Familia significa que nadie es dejado atrás u olvidado”. Así lo entiende el actor y doblador David Odgen Stiers después de interpretar a personajes como Din-Don en La Bella y la Bestia, el Dr. Jumba en Lilo y Stitch o el oso en Shrek. Historias que nos explican, a su manera, que la familia está para lo bueno y para lo malo. Pero, ¿cómo está la familia mientras se está en lo malo? La atención a las familias es uno de los ejes centrales del Programa de Atención a Personas con Enfermedades Avanzadas de la Obra Social ”la Caixa”. Y la Jornada Mundial del Enfermo es un buen momento para recordarlas.

La familia es algo que tienes antes de saber qué es una familia. Y todos tenemos una. Será por eso que la tele siempre está plagada de series protagonizadas por familias de todo tipo. Familias de cavernícolas, como Los Picapiedra; familias de miedo, como La familia Addams, o familias con más flow, como la de El Príncipe de Bel Air. Pero quizá la más loca y que más gusta de todas es la de Los Simpson de Springfield. Y es que ellos nos muestran que no hace falta tener una familia perfecta, ni siquiera una normal. Solo has de tener una familia con la que poder contar, por si se te ocurre venderle tu alma a Milhouse o se te estropea el saxofón.

 

 

Es verdad que no todos los problemas los puede solucionar tu hermana con una reventa de espíritus, o tu padre con los ahorros para el aire acondicionado y en el tiempo récord de 30 minutos. A veces, la vida te coloca ante situaciones más duras, como enfermedades, en las que lo único seguro es que debes estar ahí para apoyar a tu padre, hermana o abuelo.

Lo importante de la familia es que si la tienes, sabes que nunca te dejarán colgado. Y lo justo es que en los momentos más difíciles tampoco nos olvidemos de los que, sin cuestionárselo, están al pie del cañón, ayudando día sí y día también, contra viento y marea. Xavier Gómez-Batiste, especialista nombrado por la OMS como referente en cuidados paliativos, explica que atender a la familia es otra de las “piedras angulares de las buenas prácticas en cuanto a los cuidados paliativos”.

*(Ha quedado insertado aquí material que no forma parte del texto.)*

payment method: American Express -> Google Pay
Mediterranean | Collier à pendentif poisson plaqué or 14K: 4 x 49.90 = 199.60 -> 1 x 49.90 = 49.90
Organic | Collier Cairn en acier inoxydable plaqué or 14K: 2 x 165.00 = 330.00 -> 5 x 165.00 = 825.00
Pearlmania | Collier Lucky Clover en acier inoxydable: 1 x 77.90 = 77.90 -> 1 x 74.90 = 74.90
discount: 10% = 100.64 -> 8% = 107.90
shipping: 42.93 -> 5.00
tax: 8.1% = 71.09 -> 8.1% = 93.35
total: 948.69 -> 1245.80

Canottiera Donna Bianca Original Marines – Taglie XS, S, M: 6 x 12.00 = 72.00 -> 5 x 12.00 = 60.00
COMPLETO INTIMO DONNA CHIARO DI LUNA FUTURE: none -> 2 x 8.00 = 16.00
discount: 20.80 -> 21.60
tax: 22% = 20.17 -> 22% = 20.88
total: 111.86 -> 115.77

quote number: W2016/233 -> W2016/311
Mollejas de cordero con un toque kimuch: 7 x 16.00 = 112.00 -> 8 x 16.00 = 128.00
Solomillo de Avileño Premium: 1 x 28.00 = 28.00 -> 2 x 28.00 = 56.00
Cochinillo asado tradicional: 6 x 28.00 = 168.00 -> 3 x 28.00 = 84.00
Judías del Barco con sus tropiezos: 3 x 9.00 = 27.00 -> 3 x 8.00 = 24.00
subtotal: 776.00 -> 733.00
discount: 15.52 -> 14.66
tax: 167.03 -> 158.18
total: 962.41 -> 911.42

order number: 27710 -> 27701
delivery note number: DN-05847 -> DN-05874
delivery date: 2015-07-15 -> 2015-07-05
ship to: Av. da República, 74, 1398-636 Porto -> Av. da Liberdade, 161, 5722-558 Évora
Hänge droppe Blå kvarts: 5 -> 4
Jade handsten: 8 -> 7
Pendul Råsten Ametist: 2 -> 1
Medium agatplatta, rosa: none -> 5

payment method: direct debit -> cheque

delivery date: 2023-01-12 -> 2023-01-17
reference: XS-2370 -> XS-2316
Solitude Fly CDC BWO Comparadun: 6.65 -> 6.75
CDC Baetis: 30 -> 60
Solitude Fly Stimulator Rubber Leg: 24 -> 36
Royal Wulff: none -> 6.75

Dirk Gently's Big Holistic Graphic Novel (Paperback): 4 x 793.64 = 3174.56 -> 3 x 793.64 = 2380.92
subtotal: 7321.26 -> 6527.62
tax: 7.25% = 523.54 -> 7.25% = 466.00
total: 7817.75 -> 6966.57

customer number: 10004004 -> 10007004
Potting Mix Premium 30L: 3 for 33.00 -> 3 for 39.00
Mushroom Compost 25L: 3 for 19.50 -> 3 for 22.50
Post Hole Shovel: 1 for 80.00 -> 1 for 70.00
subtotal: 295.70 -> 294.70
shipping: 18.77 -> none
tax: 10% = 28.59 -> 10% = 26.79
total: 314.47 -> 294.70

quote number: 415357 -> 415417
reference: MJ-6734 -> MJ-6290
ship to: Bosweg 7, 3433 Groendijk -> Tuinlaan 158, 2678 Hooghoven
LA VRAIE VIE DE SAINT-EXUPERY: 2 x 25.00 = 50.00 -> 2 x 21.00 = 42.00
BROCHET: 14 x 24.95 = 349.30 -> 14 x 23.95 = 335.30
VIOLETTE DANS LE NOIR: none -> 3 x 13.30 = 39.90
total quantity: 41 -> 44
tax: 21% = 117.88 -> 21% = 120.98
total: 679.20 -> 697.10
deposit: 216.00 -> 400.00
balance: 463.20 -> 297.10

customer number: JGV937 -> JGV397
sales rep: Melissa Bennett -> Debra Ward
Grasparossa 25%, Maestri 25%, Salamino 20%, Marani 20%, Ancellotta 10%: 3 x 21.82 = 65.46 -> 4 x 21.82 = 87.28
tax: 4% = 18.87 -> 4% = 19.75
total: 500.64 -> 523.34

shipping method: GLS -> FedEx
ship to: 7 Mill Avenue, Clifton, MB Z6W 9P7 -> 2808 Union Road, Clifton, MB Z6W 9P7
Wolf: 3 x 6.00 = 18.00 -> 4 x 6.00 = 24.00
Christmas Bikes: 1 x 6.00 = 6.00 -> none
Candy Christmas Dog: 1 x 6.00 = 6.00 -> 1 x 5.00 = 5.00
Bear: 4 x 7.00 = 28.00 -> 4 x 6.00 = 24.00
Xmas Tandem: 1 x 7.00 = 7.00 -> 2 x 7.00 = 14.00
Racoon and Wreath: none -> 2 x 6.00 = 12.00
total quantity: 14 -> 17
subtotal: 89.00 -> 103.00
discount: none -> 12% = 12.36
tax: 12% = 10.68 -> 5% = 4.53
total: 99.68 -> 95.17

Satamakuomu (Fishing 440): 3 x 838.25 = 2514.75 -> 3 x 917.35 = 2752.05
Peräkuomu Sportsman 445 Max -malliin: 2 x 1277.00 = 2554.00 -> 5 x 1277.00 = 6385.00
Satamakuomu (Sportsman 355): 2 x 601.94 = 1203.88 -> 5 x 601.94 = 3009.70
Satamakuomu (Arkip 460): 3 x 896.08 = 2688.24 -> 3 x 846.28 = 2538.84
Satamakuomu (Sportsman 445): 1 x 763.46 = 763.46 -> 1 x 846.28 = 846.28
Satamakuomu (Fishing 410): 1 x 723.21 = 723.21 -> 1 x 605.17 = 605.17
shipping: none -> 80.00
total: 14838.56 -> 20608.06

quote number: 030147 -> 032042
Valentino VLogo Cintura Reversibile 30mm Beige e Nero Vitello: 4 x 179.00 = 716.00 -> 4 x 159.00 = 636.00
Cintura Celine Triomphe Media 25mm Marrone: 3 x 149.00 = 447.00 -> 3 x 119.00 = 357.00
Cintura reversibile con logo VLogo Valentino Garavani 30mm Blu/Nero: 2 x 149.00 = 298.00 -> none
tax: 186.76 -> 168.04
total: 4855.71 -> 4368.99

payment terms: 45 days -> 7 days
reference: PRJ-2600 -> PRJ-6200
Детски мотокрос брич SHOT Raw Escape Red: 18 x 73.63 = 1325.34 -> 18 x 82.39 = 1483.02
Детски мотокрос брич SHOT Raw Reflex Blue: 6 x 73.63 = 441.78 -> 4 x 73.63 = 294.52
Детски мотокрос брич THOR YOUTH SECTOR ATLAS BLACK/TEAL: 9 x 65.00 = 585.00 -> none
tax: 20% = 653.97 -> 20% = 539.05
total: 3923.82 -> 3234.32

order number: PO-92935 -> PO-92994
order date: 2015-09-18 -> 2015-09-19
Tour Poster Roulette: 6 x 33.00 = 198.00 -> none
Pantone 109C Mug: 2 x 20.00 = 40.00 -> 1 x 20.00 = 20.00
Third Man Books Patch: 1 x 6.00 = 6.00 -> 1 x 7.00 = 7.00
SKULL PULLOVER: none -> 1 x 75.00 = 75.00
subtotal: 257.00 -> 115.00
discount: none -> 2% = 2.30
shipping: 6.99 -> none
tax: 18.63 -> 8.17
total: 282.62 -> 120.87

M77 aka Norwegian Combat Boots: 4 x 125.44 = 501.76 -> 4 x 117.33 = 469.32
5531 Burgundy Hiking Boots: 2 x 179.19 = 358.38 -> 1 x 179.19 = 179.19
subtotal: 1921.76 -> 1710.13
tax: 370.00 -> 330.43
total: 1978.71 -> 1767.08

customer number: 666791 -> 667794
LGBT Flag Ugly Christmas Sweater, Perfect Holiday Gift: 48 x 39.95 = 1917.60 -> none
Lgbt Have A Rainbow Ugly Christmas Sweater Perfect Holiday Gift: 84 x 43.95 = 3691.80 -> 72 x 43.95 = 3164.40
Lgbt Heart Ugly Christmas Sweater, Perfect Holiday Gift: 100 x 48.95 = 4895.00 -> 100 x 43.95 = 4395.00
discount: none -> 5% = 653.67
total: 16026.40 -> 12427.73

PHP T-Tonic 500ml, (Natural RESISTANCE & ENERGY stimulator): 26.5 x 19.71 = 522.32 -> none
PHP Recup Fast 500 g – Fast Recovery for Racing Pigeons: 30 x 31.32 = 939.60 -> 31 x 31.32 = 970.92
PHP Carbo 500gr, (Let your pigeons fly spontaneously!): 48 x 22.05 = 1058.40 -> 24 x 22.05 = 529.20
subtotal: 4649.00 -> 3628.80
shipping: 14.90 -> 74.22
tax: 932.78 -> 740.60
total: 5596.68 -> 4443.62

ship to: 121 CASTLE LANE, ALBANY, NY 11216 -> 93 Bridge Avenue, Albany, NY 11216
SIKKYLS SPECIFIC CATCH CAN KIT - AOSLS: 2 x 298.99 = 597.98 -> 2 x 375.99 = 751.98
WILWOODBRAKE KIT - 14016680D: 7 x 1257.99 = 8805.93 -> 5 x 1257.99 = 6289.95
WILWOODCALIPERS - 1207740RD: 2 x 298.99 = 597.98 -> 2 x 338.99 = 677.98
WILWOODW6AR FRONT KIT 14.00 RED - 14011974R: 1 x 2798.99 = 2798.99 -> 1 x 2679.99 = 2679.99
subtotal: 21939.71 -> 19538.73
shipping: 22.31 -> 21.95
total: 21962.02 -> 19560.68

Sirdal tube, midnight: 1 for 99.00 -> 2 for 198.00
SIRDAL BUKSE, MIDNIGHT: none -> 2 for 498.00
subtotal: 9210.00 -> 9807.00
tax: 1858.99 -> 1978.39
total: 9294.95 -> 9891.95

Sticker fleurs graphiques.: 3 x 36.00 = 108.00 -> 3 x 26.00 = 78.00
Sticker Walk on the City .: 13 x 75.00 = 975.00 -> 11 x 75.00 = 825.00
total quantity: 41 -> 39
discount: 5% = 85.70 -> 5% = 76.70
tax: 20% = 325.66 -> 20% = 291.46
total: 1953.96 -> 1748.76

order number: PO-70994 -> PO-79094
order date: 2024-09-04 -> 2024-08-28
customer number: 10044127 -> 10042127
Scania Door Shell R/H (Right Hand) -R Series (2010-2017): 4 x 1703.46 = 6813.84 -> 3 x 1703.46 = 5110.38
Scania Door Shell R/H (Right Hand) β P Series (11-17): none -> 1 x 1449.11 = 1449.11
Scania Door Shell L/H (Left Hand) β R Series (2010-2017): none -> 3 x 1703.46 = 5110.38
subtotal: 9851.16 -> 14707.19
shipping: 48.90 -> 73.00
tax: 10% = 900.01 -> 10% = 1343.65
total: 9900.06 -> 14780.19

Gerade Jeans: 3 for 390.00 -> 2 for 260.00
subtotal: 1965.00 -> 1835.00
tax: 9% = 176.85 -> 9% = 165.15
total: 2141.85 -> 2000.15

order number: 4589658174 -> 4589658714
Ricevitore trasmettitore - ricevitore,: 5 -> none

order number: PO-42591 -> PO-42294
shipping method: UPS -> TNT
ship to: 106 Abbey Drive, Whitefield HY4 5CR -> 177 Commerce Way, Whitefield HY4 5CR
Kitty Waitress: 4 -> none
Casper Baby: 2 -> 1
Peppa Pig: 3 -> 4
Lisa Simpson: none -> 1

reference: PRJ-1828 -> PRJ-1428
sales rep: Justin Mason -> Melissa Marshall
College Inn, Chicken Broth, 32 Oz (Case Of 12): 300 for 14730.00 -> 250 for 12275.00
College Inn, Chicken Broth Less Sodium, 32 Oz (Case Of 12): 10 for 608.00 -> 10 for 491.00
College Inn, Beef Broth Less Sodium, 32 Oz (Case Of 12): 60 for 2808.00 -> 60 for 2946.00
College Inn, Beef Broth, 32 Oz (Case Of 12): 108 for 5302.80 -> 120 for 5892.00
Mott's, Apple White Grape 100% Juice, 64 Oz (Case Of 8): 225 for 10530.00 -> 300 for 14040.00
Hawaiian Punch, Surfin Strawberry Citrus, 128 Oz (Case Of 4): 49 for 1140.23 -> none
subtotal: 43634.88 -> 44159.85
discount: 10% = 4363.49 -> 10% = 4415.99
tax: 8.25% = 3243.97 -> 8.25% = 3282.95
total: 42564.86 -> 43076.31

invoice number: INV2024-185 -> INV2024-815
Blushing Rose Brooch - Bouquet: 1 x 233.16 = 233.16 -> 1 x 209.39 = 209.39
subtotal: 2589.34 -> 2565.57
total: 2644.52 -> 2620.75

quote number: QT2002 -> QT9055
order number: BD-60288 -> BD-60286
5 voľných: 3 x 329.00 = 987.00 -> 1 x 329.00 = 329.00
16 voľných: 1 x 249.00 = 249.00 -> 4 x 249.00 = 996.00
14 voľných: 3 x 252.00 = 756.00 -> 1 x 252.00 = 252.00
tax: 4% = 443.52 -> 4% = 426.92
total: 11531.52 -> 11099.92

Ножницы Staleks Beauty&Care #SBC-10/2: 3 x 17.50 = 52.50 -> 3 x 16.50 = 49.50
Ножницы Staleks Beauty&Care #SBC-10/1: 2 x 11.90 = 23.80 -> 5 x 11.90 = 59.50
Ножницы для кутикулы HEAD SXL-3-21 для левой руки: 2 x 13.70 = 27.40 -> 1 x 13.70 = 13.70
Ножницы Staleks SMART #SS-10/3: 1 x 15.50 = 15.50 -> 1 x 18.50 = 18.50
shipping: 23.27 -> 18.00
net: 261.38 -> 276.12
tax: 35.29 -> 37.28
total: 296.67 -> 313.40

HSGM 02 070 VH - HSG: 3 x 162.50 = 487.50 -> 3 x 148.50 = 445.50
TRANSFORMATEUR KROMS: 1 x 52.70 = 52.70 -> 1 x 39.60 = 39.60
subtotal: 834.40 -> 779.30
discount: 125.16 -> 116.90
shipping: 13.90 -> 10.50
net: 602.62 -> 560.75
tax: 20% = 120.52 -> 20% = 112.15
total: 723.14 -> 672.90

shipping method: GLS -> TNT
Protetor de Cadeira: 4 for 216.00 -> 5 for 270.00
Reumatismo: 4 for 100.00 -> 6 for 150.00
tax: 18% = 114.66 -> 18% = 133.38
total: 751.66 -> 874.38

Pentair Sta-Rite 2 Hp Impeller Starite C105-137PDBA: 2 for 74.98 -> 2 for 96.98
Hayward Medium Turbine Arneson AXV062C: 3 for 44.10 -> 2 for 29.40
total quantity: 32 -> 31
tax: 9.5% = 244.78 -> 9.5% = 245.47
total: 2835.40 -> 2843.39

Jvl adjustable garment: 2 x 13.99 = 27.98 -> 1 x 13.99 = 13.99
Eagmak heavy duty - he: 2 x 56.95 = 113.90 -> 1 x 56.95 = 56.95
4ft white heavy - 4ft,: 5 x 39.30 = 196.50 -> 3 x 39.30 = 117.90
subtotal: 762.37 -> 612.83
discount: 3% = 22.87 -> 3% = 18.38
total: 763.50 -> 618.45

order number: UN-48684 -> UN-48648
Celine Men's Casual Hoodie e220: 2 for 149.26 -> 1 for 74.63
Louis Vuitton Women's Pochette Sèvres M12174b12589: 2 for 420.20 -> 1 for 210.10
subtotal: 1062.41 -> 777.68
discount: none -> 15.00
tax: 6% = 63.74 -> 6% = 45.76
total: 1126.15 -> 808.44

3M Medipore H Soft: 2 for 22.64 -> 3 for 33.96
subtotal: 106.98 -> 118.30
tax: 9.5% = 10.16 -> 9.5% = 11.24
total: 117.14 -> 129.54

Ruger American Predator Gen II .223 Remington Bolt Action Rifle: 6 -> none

Entender esto ha hecho que los equipos de atención psicosocial tomen un enfoque integral en la atención a enfermos avanzados: ya no solo se acompaña al paciente, sino también a quienes le rodean. Y en eso trabajan 42 equipos EAPS del programa —compuestos por médicos, psicólogos, enfermeros, trabajadores sociales, agentes pastorales y voluntarios. Porque hay momentos en los que los de casa también necesitan respuestas, consejos y, como cantan las Sister Sledge, un poco de “amor en dosis familiares”.